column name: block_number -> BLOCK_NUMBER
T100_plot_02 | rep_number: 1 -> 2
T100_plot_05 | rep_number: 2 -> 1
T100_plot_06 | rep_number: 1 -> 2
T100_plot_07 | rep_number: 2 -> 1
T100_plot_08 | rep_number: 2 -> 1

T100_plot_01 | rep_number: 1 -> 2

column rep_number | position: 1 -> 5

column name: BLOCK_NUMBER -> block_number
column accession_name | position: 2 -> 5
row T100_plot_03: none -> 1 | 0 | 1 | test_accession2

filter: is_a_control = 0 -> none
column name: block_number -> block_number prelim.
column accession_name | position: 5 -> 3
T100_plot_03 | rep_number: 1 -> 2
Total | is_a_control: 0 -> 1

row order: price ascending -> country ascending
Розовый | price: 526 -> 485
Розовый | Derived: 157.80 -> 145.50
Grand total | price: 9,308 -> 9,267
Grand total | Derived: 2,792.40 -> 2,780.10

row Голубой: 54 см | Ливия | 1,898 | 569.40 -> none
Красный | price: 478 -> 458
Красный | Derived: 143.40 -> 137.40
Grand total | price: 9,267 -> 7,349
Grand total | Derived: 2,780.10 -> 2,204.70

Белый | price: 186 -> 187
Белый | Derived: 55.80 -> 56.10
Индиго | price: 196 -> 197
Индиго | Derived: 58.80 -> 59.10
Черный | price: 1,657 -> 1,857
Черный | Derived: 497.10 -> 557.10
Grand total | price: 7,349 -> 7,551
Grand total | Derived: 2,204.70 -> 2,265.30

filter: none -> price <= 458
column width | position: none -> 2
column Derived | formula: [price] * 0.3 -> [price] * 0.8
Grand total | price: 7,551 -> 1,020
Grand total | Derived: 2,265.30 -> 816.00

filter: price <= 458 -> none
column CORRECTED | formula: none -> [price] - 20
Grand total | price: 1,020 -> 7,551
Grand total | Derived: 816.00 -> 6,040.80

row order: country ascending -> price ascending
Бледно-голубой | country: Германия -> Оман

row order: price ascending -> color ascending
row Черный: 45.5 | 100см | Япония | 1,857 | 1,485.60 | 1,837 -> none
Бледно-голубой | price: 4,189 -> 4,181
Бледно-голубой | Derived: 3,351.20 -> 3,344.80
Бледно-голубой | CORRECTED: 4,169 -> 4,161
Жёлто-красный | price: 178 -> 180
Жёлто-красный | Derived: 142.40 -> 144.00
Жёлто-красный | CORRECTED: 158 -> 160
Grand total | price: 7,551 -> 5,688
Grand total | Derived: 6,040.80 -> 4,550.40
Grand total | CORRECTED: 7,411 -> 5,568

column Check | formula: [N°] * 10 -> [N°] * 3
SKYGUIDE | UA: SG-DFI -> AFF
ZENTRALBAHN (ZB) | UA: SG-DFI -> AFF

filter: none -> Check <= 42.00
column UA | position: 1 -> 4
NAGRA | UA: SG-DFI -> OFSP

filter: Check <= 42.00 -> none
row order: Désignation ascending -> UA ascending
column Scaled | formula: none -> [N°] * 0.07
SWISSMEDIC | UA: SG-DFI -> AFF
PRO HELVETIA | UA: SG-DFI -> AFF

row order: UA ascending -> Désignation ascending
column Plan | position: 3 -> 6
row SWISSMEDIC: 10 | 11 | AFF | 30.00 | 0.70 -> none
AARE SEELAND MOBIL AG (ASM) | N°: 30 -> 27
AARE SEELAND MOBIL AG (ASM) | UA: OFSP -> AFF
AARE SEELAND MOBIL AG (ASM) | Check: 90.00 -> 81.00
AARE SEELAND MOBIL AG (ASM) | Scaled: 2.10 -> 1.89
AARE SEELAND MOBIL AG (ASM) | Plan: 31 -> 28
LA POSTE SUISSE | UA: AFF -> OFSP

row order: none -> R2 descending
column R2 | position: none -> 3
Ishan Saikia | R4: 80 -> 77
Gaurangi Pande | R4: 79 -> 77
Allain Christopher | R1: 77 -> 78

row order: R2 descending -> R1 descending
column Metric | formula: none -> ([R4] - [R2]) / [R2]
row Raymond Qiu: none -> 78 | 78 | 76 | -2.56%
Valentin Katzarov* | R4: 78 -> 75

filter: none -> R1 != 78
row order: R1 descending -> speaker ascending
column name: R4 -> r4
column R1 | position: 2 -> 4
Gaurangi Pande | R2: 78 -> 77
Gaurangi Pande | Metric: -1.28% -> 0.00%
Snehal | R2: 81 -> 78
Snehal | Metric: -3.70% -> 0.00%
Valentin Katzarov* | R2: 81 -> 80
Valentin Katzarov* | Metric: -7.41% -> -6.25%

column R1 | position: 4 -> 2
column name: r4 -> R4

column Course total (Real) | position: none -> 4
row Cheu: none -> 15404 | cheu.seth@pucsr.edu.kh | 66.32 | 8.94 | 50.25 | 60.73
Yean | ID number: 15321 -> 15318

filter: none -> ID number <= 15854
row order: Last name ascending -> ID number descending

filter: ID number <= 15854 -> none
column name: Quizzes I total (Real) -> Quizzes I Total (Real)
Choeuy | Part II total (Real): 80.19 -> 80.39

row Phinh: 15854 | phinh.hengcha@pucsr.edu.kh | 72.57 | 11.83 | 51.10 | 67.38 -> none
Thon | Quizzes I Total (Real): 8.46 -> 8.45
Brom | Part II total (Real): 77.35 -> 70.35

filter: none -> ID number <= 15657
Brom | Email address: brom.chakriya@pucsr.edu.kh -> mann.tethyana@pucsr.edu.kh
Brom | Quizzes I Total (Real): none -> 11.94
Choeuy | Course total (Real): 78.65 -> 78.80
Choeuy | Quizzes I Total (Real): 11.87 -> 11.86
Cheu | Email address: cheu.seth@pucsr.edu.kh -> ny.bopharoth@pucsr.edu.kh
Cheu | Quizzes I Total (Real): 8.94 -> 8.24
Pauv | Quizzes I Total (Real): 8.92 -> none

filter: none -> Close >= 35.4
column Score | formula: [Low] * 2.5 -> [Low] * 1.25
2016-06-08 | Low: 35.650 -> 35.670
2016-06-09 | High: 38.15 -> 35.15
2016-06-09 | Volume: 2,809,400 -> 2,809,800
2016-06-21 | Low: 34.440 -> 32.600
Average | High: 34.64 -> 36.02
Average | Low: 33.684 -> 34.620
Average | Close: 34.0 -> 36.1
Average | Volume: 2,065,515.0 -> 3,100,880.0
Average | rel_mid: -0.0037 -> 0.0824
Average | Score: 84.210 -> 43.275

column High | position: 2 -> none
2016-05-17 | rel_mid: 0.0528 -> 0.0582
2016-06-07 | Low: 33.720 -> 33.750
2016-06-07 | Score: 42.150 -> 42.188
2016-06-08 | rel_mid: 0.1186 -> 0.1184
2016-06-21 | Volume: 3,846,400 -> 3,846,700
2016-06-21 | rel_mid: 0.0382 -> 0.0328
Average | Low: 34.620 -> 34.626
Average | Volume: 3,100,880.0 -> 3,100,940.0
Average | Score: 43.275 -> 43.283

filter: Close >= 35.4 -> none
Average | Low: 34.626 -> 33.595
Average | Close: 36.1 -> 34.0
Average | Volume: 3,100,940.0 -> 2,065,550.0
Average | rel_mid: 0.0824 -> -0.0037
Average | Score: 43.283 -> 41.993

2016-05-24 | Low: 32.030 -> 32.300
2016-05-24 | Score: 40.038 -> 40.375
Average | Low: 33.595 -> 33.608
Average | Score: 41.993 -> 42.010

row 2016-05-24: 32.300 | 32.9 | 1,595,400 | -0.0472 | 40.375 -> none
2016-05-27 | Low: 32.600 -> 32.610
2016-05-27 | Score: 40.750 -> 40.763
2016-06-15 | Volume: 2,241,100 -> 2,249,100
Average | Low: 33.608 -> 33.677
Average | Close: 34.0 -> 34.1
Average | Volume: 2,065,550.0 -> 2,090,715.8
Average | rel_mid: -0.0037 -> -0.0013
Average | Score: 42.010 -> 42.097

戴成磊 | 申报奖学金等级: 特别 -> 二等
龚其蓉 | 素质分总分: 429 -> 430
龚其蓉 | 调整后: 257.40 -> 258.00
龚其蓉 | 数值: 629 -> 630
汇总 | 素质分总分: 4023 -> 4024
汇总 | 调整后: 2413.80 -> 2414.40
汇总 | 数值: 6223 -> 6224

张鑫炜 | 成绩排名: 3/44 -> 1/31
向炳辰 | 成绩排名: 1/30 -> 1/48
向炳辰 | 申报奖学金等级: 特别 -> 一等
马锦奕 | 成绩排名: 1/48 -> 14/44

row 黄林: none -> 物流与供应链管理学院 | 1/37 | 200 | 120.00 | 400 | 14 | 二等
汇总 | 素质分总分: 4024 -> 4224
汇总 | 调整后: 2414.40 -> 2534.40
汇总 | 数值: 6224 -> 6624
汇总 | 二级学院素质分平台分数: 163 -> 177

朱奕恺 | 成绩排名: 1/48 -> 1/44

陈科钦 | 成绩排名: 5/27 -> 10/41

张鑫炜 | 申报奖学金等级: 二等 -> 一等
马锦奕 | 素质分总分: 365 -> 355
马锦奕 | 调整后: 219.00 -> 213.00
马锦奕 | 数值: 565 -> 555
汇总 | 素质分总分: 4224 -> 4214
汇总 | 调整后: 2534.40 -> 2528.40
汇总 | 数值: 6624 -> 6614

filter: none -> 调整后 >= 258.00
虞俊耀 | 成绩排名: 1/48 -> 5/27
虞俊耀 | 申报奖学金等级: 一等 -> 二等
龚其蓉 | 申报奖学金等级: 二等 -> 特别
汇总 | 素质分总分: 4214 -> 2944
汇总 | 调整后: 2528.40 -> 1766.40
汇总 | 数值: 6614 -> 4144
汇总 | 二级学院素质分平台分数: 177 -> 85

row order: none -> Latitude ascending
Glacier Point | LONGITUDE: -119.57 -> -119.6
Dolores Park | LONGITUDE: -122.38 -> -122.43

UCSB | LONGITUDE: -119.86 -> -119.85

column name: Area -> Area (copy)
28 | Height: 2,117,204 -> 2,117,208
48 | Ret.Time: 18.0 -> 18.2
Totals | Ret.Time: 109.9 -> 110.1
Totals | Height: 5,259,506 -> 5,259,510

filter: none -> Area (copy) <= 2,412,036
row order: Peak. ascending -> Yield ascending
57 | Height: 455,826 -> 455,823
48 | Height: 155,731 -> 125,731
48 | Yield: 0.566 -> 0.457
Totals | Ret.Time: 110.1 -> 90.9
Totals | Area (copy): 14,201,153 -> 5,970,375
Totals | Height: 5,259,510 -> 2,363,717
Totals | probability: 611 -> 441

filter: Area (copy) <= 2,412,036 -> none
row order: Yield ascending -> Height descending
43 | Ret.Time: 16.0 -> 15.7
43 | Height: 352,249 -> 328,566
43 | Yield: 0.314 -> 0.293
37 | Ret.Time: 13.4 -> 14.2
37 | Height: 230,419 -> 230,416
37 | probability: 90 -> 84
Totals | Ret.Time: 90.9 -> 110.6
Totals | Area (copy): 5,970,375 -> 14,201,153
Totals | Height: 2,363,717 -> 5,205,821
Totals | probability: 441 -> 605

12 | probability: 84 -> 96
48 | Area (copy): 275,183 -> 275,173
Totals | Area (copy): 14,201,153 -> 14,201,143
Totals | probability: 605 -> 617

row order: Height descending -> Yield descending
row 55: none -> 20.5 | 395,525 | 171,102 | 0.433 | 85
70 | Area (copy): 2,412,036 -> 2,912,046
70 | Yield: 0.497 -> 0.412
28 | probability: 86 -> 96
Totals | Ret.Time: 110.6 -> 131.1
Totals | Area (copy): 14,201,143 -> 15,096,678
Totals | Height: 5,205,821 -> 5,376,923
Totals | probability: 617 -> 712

-----

» **Instructions to follow**:
Could you tally the lines in these records that contain the word "Email" and give only the result?

» **Written reply**:
2